• [ASSIGNED TASK] Exactly as written, set down each line of the data below except its pictures.

Structured diff data

┄┄┄┄┄┄┄┄┄┄

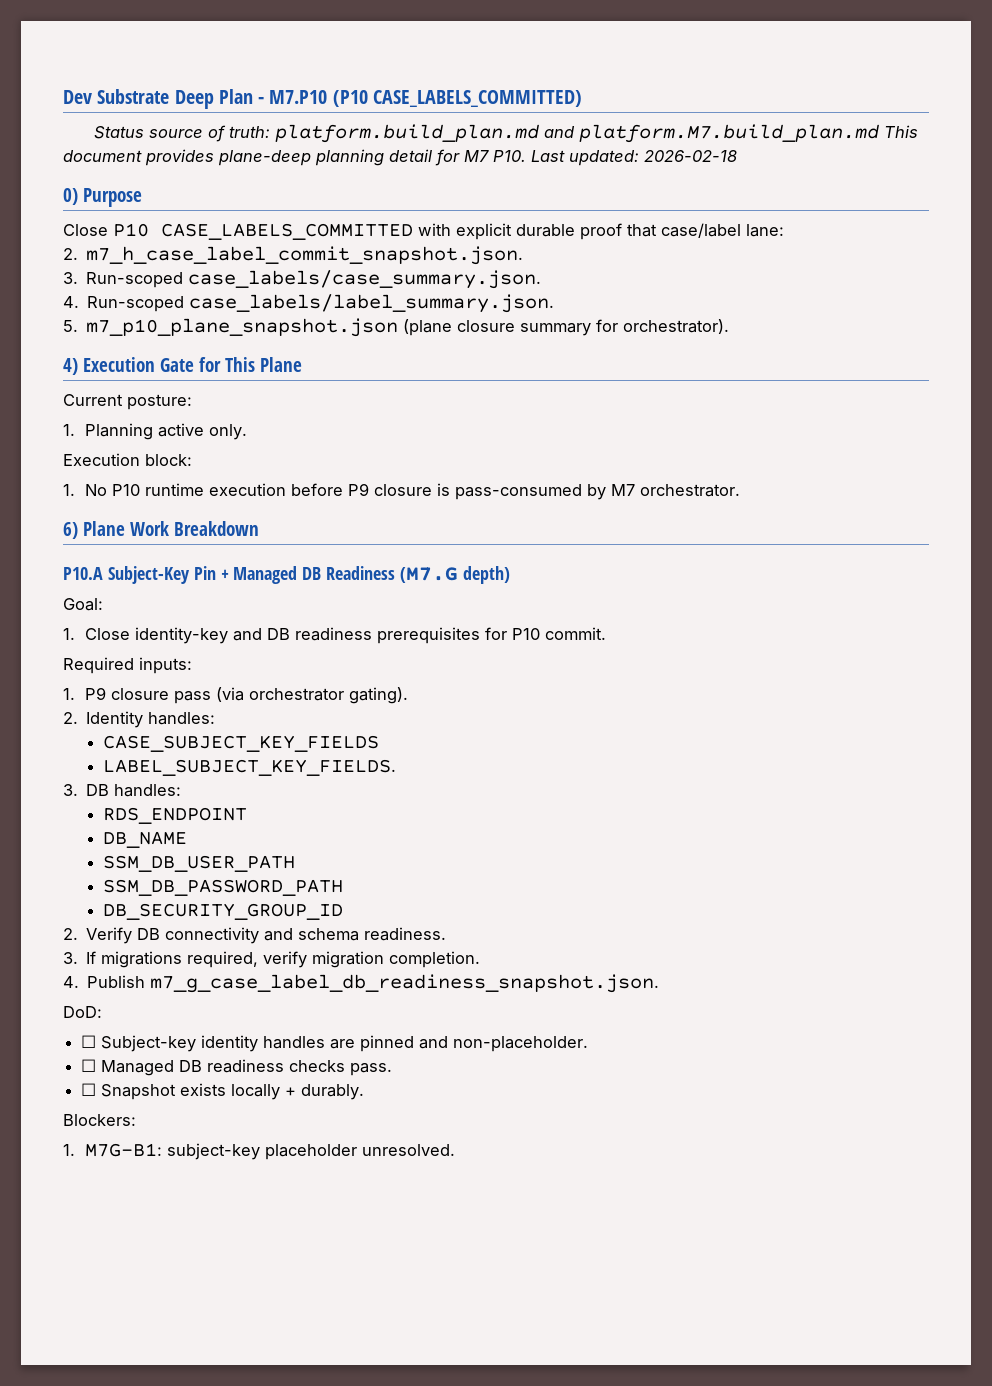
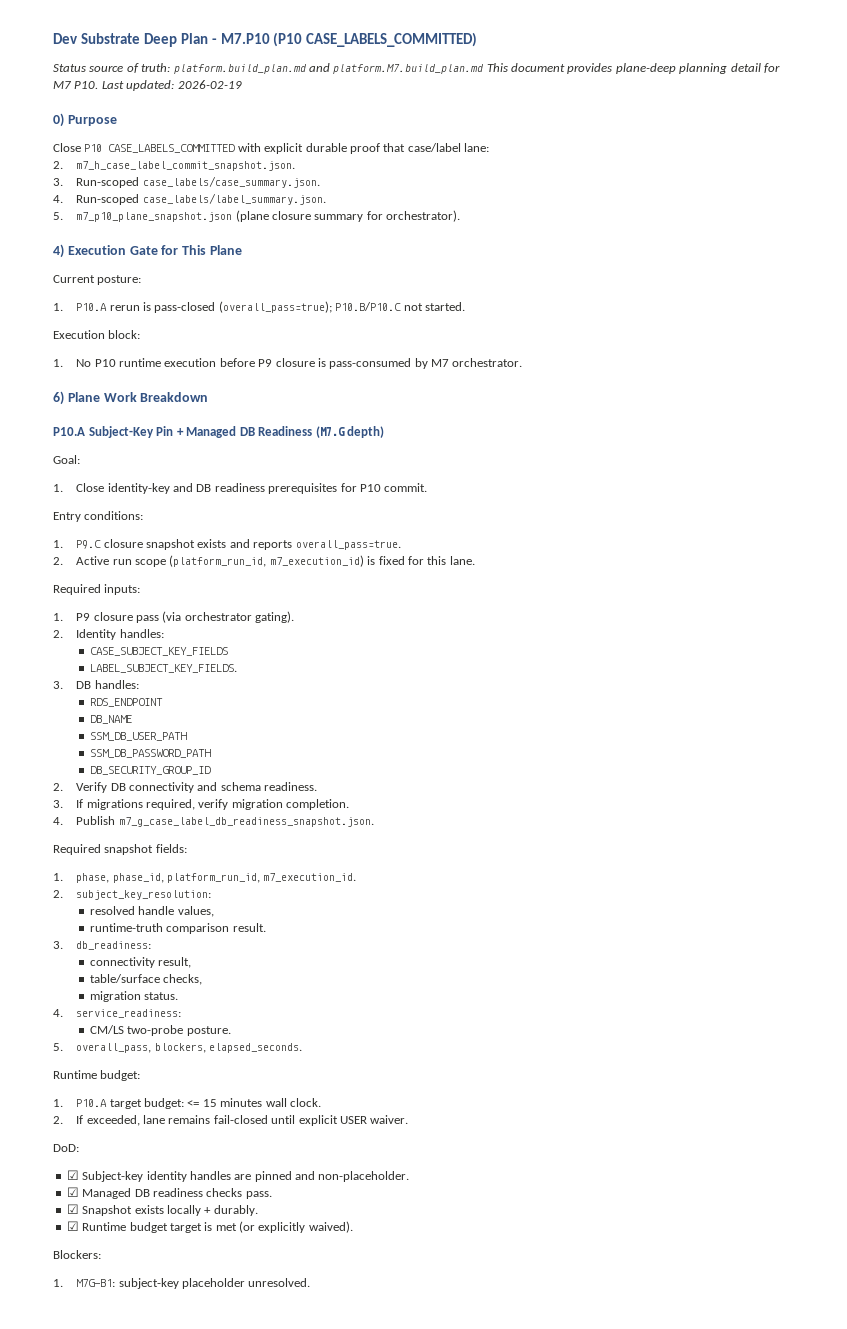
- Status source of truth: platform.build_plan.md and platform.M7.build_plan.md This document provides plane-deep planning detail for M7 P10. Last updated: 2026-02-18
+ Status source of truth: platform.build_plan.md and platform.M7.build_plan.md This document provides plane-deep planning detail for M7 P10. Last updated: 2026-02-19
- 1. Planning active only.
+ 1. P10.A rerun is pass-closed (overall_pass=true); P10.B/P10.C not started.
+ Entry conditions:
+ 1. P9.C closure snapshot exists and reports overall_pass=true.
+ 2. Active run scope (platform_run_id, m7_execution_id) is fixed for this lane.
+ Required snapshot fields:
+ 1. phase, phase_id, platform_run_id, m7_execution_id.
+ 2. subject_key_resolution:
+ resolved handle values,
+ runtime-truth comparison result.
+ 3. db_readiness:
+ connectivity result,
+ table/surface checks,
+ migration status.
+ 4. service_readiness:
+ CM/LS two-probe posture.
+ 5. overall_pass, blockers, elapsed_seconds.
+ Runtime budget:
+ 1. P10.A target budget: <= 15 minutes wall clock.
+ 2. If exceeded, lane remains fail-closed until explicit USER waiver.
- ☐ Subject-key identity handles are pinned and non-placeholder.
+ ☑ Subject-key identity handles are pinned and non-placeholder.
- ☐ Managed DB readiness checks pass.
+ ☑ Managed DB readiness checks pass.
- ☐ Snapshot exists locally + durably.
+ ☑ Snapshot exists locally + durably.
+ ☑ Runtime budget target is met (or explicitly waived).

┄┄┄┄┄┄┄┄┄┄

• [REPLY]
- Status source of truth: platform.build_plan.md and platform.M7.build_plan.md This document provides plane-deep planning detail for M7 P10. Last updated: 2026-02-18
+ Status source of truth: platform.build_plan.md and platform.M7.build_plan.md This document provides plane-deep planning detail for M7 P10. Last updated: 2026-02-19
- 1. Planning active only.
+ 1. P10.A rerun is pass-closed (overall_pass=true); P10.B/P10.C not started.
+ Entry conditions:
+ 1. P9.C closure snapshot exists and reports overall_pass=true.
+ 2. Active run scope (platform_run_id, m7_execution_id) is fixed for this lane.
+ Required snapshot fields:
+ 1. phase, phase_id, platform_run_id, m7_execution_id.
+ 2. subject_key_resolution:
+ resolved handle values,
+ runtime-truth comparison result.
+ 3. db_readiness:
+ connectivity result,
+ table/surface checks,
+ migration status.
+ 4. service_readiness:
+ CM/LS two-probe posture.
+ 5. overall_pass, blockers, elapsed_seconds.
+ Runtime budget:
+ 1. P10.A target budget: <= 15 minutes wall clock.
+ 2. If exceeded, lane remains fail-closed until explicit USER waiver.
- ☐ Subject-key identity handles are pinned and non-placeholder.
+ ☑ Subject-key identity handles are pinned and non-placeholder.
- ☐ Managed DB readiness checks pass.
+ ☑ Managed DB readiness checks pass.
- ☐ Snapshot exists locally + durably.
+ ☑ Snapshot exists locally + durably.
+ ☑ Runtime budget target is met (or explicitly waived).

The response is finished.